And it was a pair of players representing the old and new school – Mile Jedinak and Tom Rogic – who sparkled above the rest in last night’s 3-1 triumph.
Rogic, 24, will head to his first World Cup in Russia next year.
His fleet-footed brilliance was the chief source of delight for the 77,060-strong crowd at ANZ Stadium before Australia finally broke though on 58 minutes.
It was no surprise that it was his genius that brought the opener, frustrating the Honduran midfield into fouling him within range of goal.
Jedinak, 33, finished that chance.
The Australian captain was helped by a healthy deflection off Henry Figueroa’s stomach, only to be credited with the goal by officials after the match.
He would finish with a rare hat-trick – just the second by an Australian in the last five years – and now gets to lead Australia in his third appearance at a World Cup.
It’s a feat all the more remarkable given the year that preceded it.
Back in June, an injured Jedinak had no idea when he’d next get back on a field, let alone play for his national team.
Five months, 180 minutes and one hat-trick later, the heroic Socceroos skipper can say with confidence that yesterday’s World Cup qualification will feature prominently on his career highlights reel.
Since hurting his groin and withdrawing from the Confederations Cup, Jedinak has been the biggest absentee in Australia’s qualifying squads and managed a total 98 minutes for Aston Villa.
He clocked nearly double that over the Socceroos’ two play-off legs with Honduras.
And while there are already numerous high points in a career featuring an FA Cup final, two World Cups and an Asian Cup triumph, this rates as at least an equal.
“Its probably right up there,” Jedinak said.
“All things considered, definitely.
“I’m a bit lost for words on how I’m feeling at the moment, but I’m immensely proud of everybody and what we’ve done.”
That was about all Jedinak could muster as he reflected on the sheer work it had taken to get his body right.
For Socceroos staff, the return was always worth it given Australia have lost only once in the past 21 internationals the 33-year-old has played.
“I always wanted to be in this position,” Jedinak said.
“To have actually done it now on both occasions is probably surprising, just being able to back up.
“It’s a credit to everybody who’s helped me along the way.
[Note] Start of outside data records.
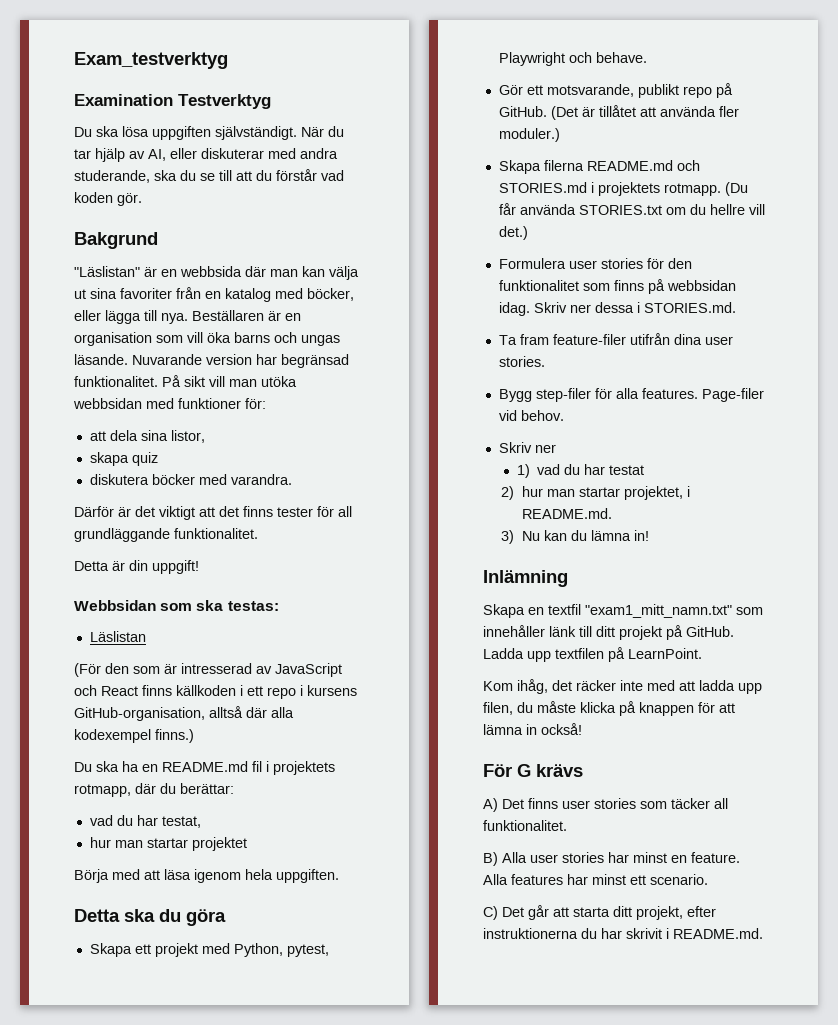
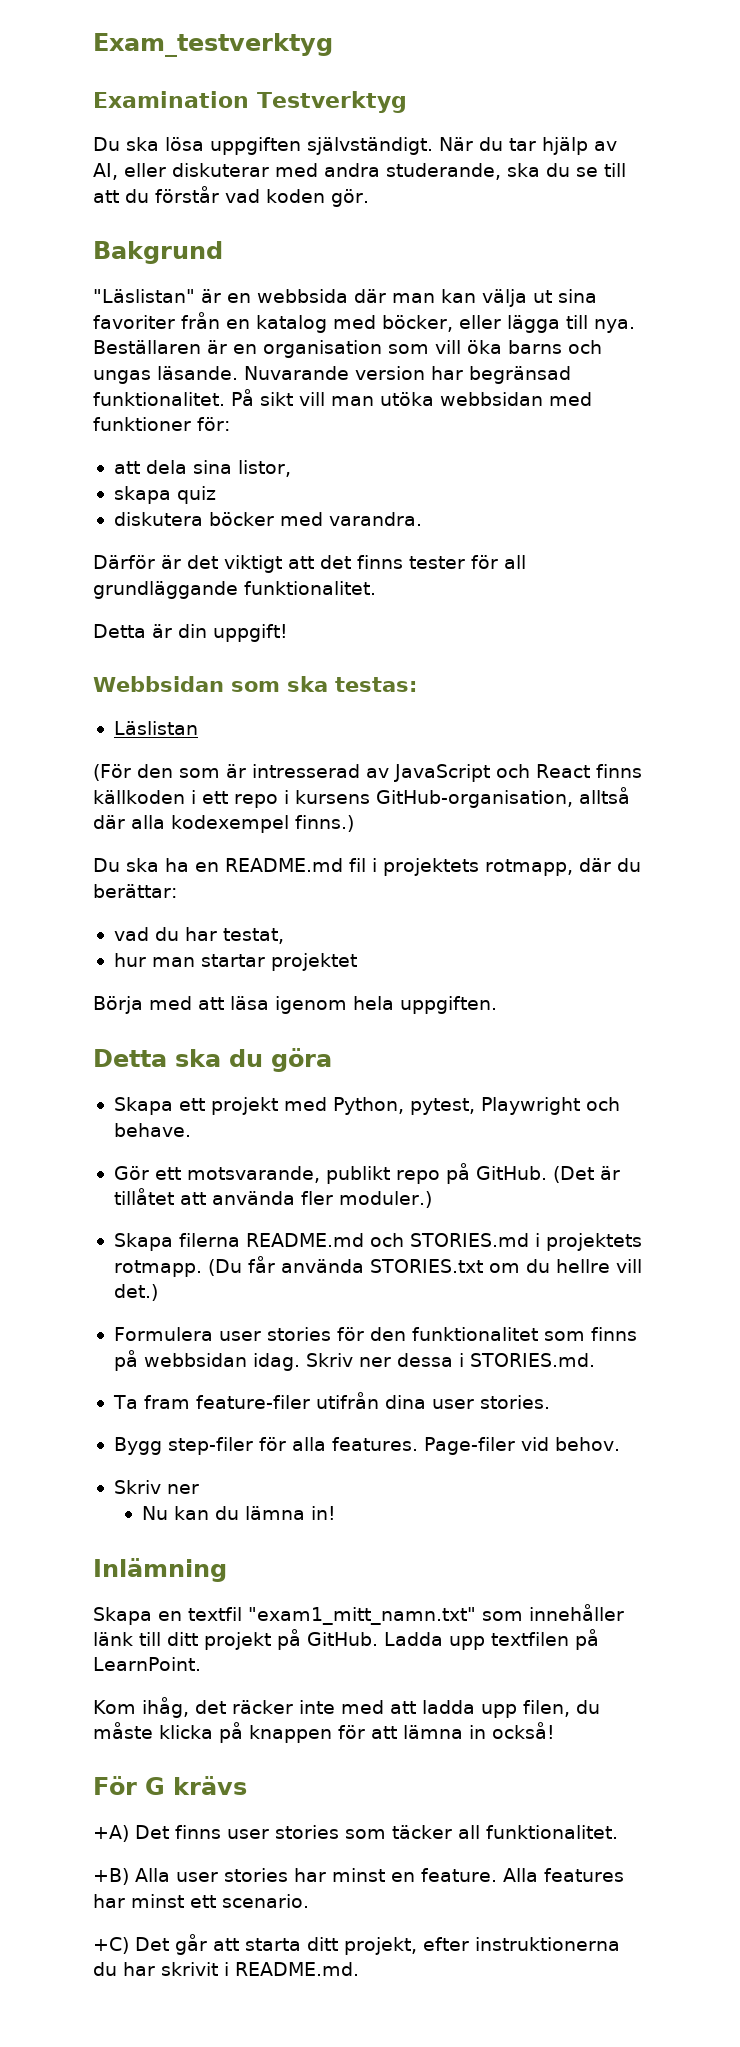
- 1) vad du har testat
- 2) hur man startar projektet, i README.md.
- 3) Nu kan du lämna in!
+ Nu kan du lämna in!
- A) Det finns user stories som täcker all funktionalitet.
+ +A) Det finns user stories som täcker all funktionalitet.
- B) Alla user stories har minst en feature.
+ +B) Alla user stories har minst en feature.
- C) Det går att starta ditt projekt, efter instruktionerna du har skrivit i README.md.
+ +C) Det går att starta ditt projekt, efter instruktionerna du har skrivit i README.md.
There were no doubts, you can just never predict how you’re going to pull up.
“It probably means more than I can describe.
“We set out on a task a couple of years ago to qualify for a World Cup and make an impact, but first it was always getting there.
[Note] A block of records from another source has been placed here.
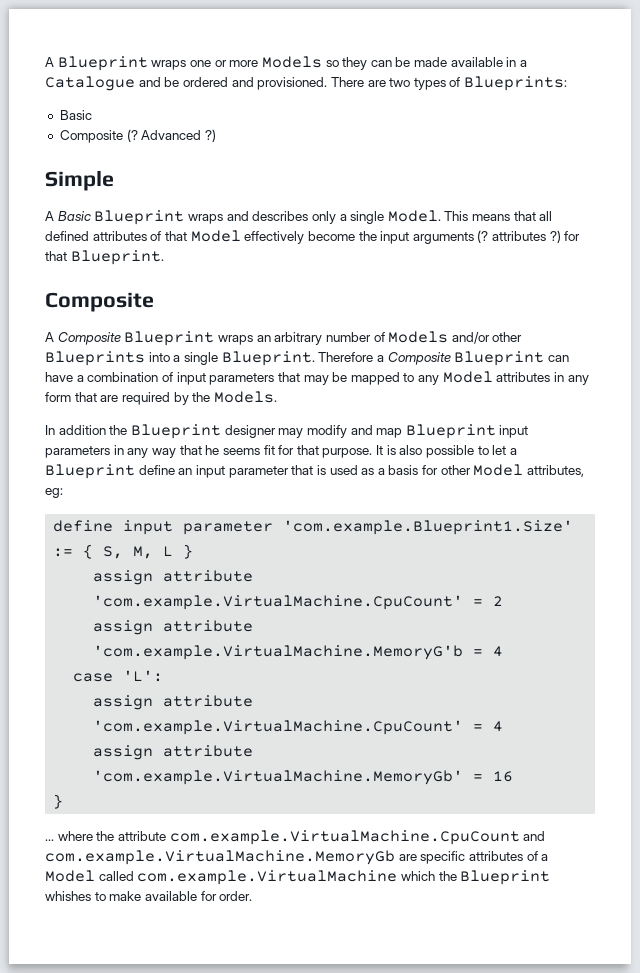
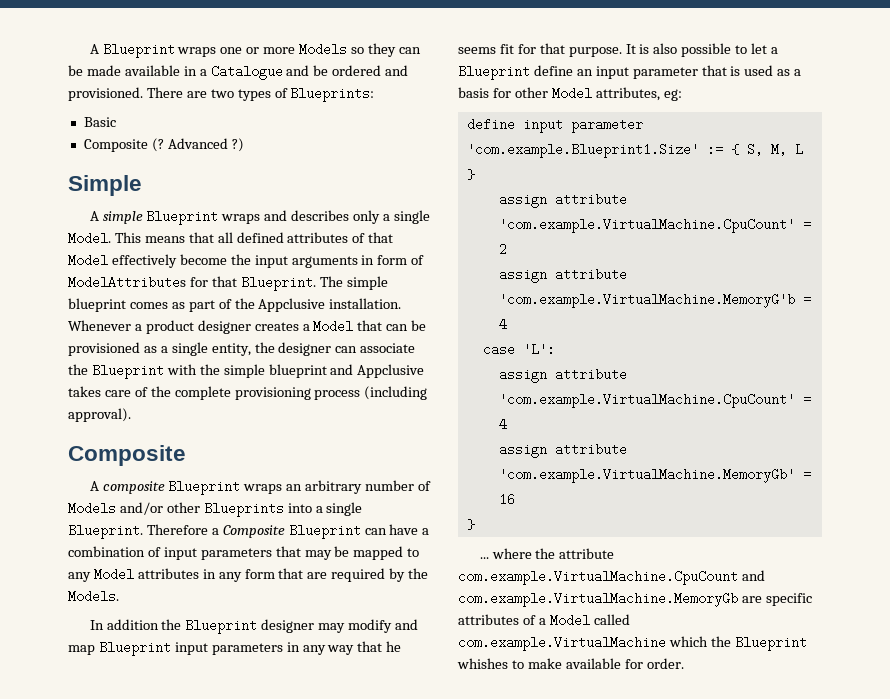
- A Basic Blueprint wraps and describes only a single Model.
+ A simple Blueprint wraps and describes only a single Model.
- This means that all defined attributes of that Model effectively become the input arguments (? attributes ?) for that Blueprint.
+ This means that all defined attributes of that Model effectively become the input arguments in form of ModelAttributes for that Blueprint. The simple blueprint comes as part of the Appclusive installation. Whenever a product designer creates a Model that can be provisioned as a single entity, the designer can associate the Blueprint with the simple blueprint and Appclusive takes care of the complete provisioning process (including approval).
- A Composite Blueprint wraps an arbitrary number of Models and/or other Blueprints into a single Blueprint.
+ A composite Blueprint wraps an arbitrary number of Models and/or other Blueprints into a single Blueprint.

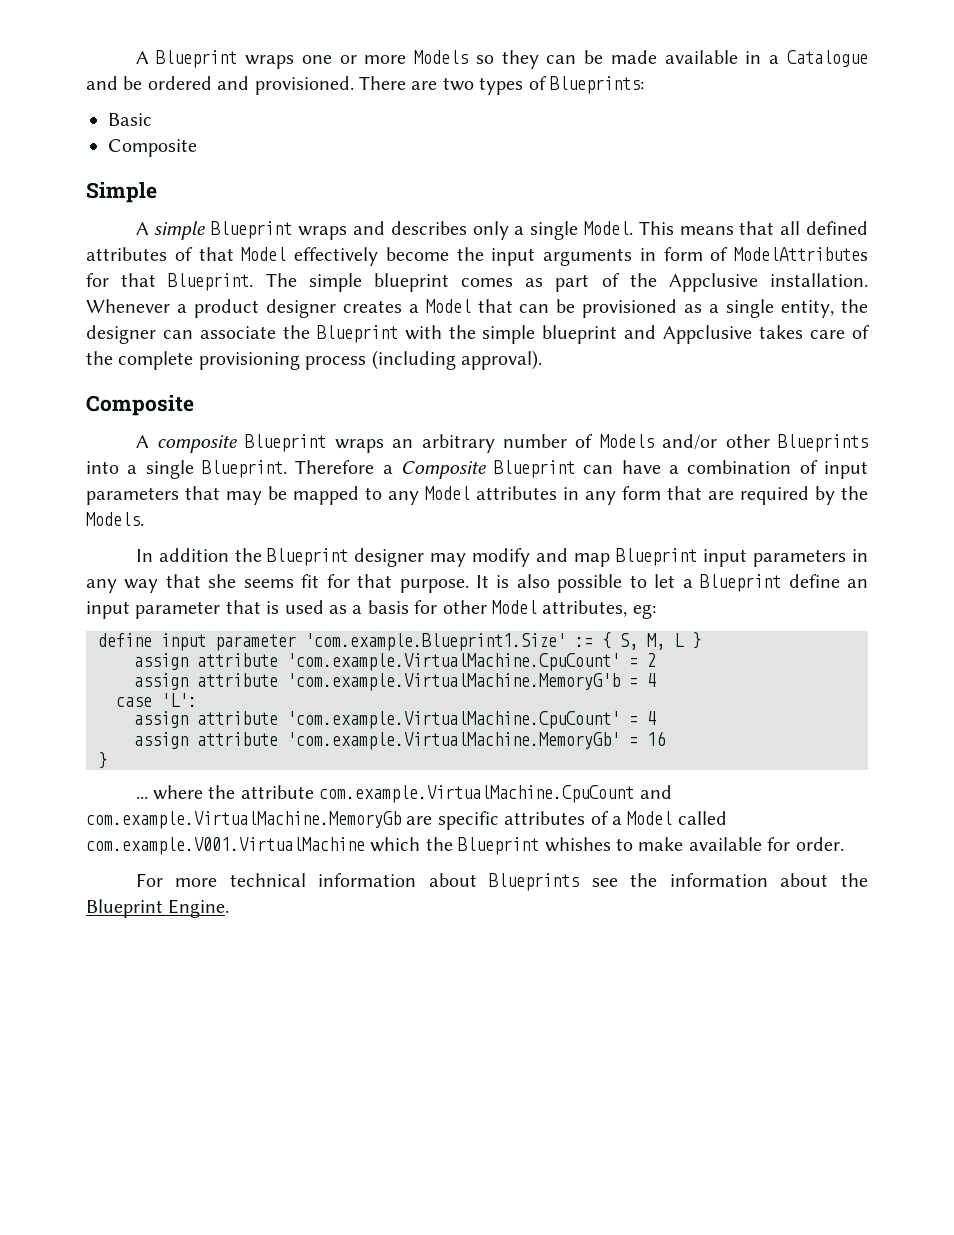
  Basic
- Composite (? Advanced ?)
+ Composite
- In addition the Blueprint designer may modify and map Blueprint input parameters in any way that he seems fit for that purpose.
+ In addition the Blueprint designer may modify and map Blueprint input parameters in any way that she seems fit for that purpose.
- ... where the attribute com.example.VirtualMachine.CpuCount and com.example.VirtualMachine.MemoryGb are specific attributes of a Model called com.example.VirtualMachine which the Blueprint whishes to make available for order.
+ ... where the attribute com.example.VirtualMachine.CpuCount and com.example.VirtualMachine.MemoryGb are specific attributes of a Model called com.example.V001.VirtualMachine which the Blueprint whishes to make available for order.
+ For more technical information about Blueprints see the information about the Blueprint Engine.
“We were one of the last teams to do it, but we did it our way and I’m very proud of what we’ve done.”
Jedinak was quicker to find his words when it came to claims by under-fire Honduras coach Jorge Luis Pinto that Australia played a “brute game” to try and neutralise gun winger Alberth Elis.
“They can talk all they want, they were aggressive as well,” he said.
“The referee blew as many fouls for them as he did for us. The yellow cards, same sort of thing.
“We just do our talking on the pitch. If you try and play football without being aggressive then you’re never going to do anything right.”
For coach Ange Postecoglou, the Australian players – old and new – had been vindicated after a long, difficult and often contentious campaign.
“They got what they deserved,” he said.
“It wasn’t luck or chance. They believed in something that they started.”
Postecoglou said Jedinak had proved an inspiring choice a captain, and deserved his moment in the sun after missing the last five months of qualifying.
“It was right he was out there today,” he said.
“When we started four years ago we literally started almost from zero in terms of experience.
“Right from day one Mile stood up and I think he’s been an outstanding captain and leader on and off the park.
“It was the likes of him and Timmy (Cahull) and Millsy (Mark Milligan), a couple of others that steered (us) through it.”
Postecoglou lauded Rogic’s showing, barely containing his excitement to give the Celtic midfielder a global stage on which to shine.
“I said to him before the game, I knew it was going to be his night,” he said.
“He wants it so badly and part of the problem with him is that he wants it so badly he gets frustrated.
“He’s a fantastic young player and he’s going to become more and more important.
“Tonight he was the one that provided that spark… it was always going to be a tight game and we needed someone like him or an Aaron (Mooy) to really break it open.
“Tommy was outstanding. He was brilliant tonight.”